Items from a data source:
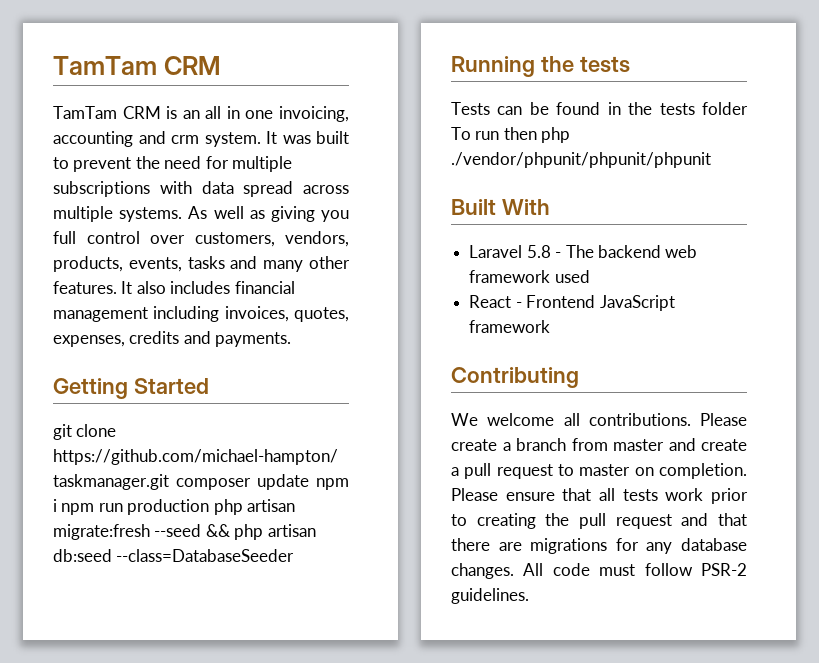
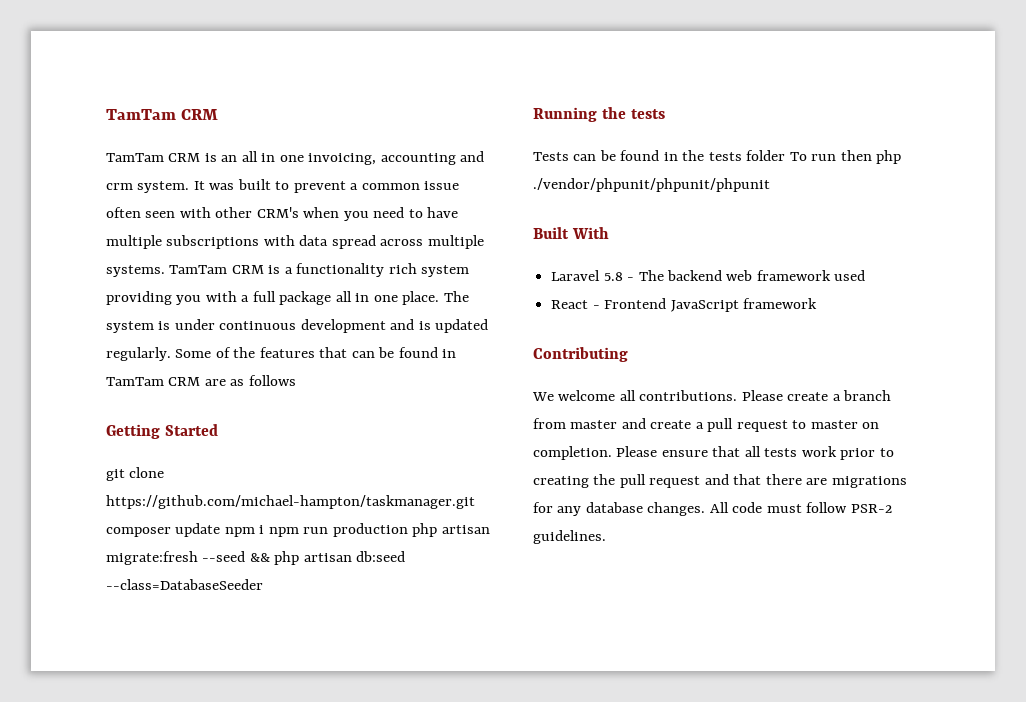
[135,156,229,169] the need for -> [350,181,460,190] [106,207,459,221] a common issue often seen with other CRM's when you need to have
[188,206,349,222] [53,231,349,247] [53,256,351,272] [53,281,295,294] [53,306,349,322] [53,331,292,347] As well as giving you full control over customers, vendors, products, events, tasks and many other features. It also includes financial management including invoices, quotes, expenses, credits and payments. -> [169,263,470,277] [106,291,469,305] [106,319,489,333] [106,347,457,361] [106,375,296,386] TamTam CRM is a functionality rich system providing you with a full package all in one place. The system is under continuous development and is updated regularly. Some of the features that can be found in TamTam CRM are as follows

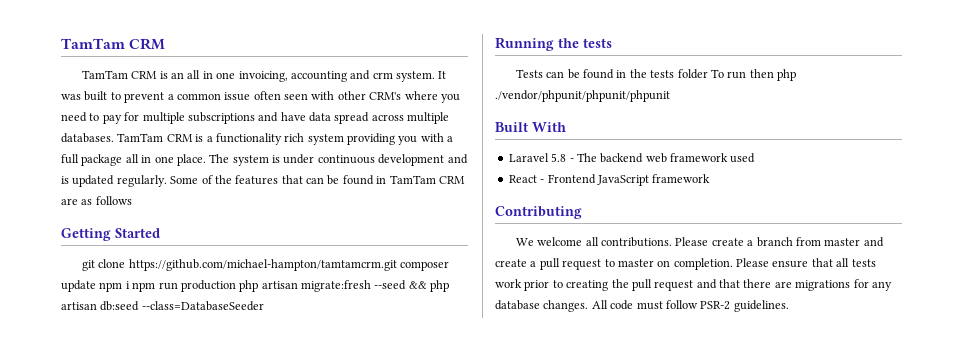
[303,207,340,218] when -> [404,91,438,100] where
[427,207,459,218] [106,235,295,249] have multiple subscriptions with -> [102,112,306,124] pay for multiple subscriptions and have
[106,265,165,277] systems. -> [61,133,114,143] databases.
[106,495,475,509] https://github.com/michael-hampton/taskmanager.git -> [128,259,397,271] https://github.com/michael-hampton/tamtamcrm.git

__Exercise goal__
Your task is to transcribe all of the records precisely, with no images included.

__Your response__
[135,156,229,169] the need for -> [350,181,460,190] [106,207,459,221] a common issue often seen with other CRM's when you need to have
[188,206,349,222] [53,231,349,247] [53,256,351,272] [53,281,295,294] [53,306,349,322] [53,331,292,347] As well as giving you full control over customers, vendors, products, events, tasks and many other features. It also includes financial management including invoices, quotes, expenses, credits and payments. -> [169,263,470,277] [106,291,469,305] [106,319,489,333] [106,347,457,361] [106,375,296,386] TamTam CRM is a functionality rich system providing you with a full package all in one place. The system is under continuous development and is updated regularly. Some of the features that can be found in TamTam CRM are as follows

[303,207,340,218] when -> [404,91,438,100] where
[427,207,459,218] [106,235,295,249] have multiple subscriptions with -> [102,112,306,124] pay for multiple subscriptions and have
[106,265,165,277] systems. -> [61,133,114,143] databases.
[106,495,475,509] https://github.com/michael-hampton/taskmanager.git -> [128,259,397,271] https://github.com/michael-hampton/tamtamcrm.git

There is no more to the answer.